On December 4, 1928, the spouses Laureano Marquez and Eugenia Capiral leased to defendant Vicente Valencia the herein mentioned fishpond for a period of ten years, expiring December 31, 1938. The stipulated yearly rental was P1, 000, payable every month of January. Valencia held the fishpond and paid the rents for the years 1929, 1930 and 1931. According to plaintiffs, Valencia could make a net profit of P2, 000 every year. Before July, 1931, Laureano Marquez had a litigation with Fortunato Santiago, and to settle it, he got that month seven thousand pesos (P7,000) from Vicente Valencia who did not want to give it “unless Laureano Marquez signed the document Exhibit E.” Although Marquez actually received the amount of P7,000 only, the document Exhibit B listed the, sum of P11,290 as purchase and repurchase price. The distress for money under which he then was, places him in the same condition as other borrowers, in numerous cases reported in the books, who have submitted to the dictation of the lender under the pressure of their wants. Necessitous men are not, truly speaking, free men; but, to answer a present emergency, will submit to any terms that the crafty may impose upon them.” (Villa vs. Santiago, 38 Phil., 157, 164.)
Now, it is easy to understand (a) why the petitioners were required to pay the land taxes; (b) why they were charged compound interest at the rate of ten per cent; (c) why they received only P7,000, when the alleged purchase and repurchase price was P11,290; (d) why the amount actually received by the petitioners coincided with the total rental for the unexpired term of the lease, Exhibit A; (e) why the respondent Vicente Valencia spoke of “the amount of P7,000, the capital;” and (f) why the sum actually received by the petitioners, or even the alleged-purchase and repurchase price of P11,290, was much below the assessed value.

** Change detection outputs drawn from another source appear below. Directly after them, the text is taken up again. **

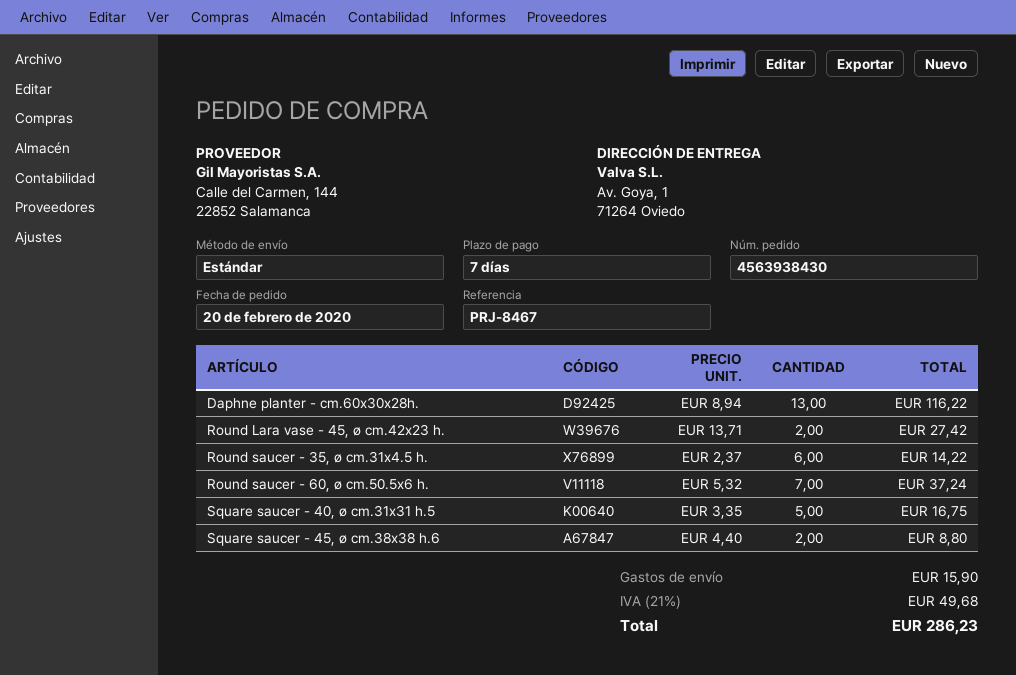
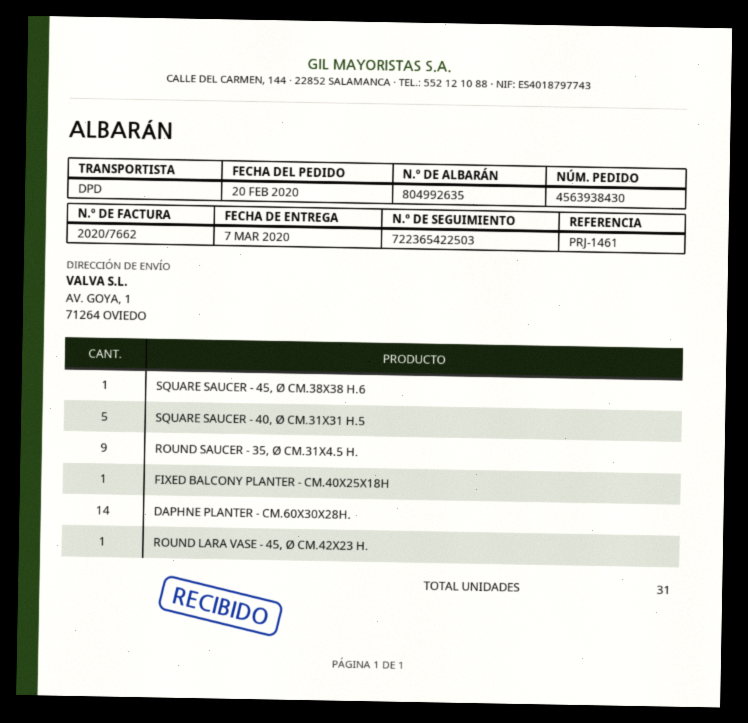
reference: PRJ-8467 -> PRJ-1461
shipping method: standard -> DPD
Daphne planter - cm.60x30x28h.: 13 -> 14
Round Lara vase - 45, ø cm.42x23 h.: 2 -> 1
Round saucer - 35, ø cm.31x4.5 h.: 6 -> 9
Round saucer - 60, ø cm.50.5x6 h.: 7 -> none
Square saucer - 45, ø cm.38x38 h.6: 2 -> 1
FIXED BALCONY PLANTER - CM.40X25X18H: none -> 1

WON the payment of the Vicente Valencia will close the existence of a Pacto de retro sale.
No, the Supreme Court reversed the ruling of the Court of appeals because, neither the payment by the vendor of the land tax, interest, or other additional charge, nor the fact that the amount actually received by the vendor is different from the purchase or repurchase price and such below the assessed value, nor the circumstances that the vendee spoke of the purchase price as the capital, taken singly, will preclude the existence of a pacto de retro sale, and stipulations essentially not germane to a sale may be legally or morally acceptable, the collective weight of such consideration reveals, as in this case, the intention of the parties to enter into a loan agreement with security, or equitable mortgage.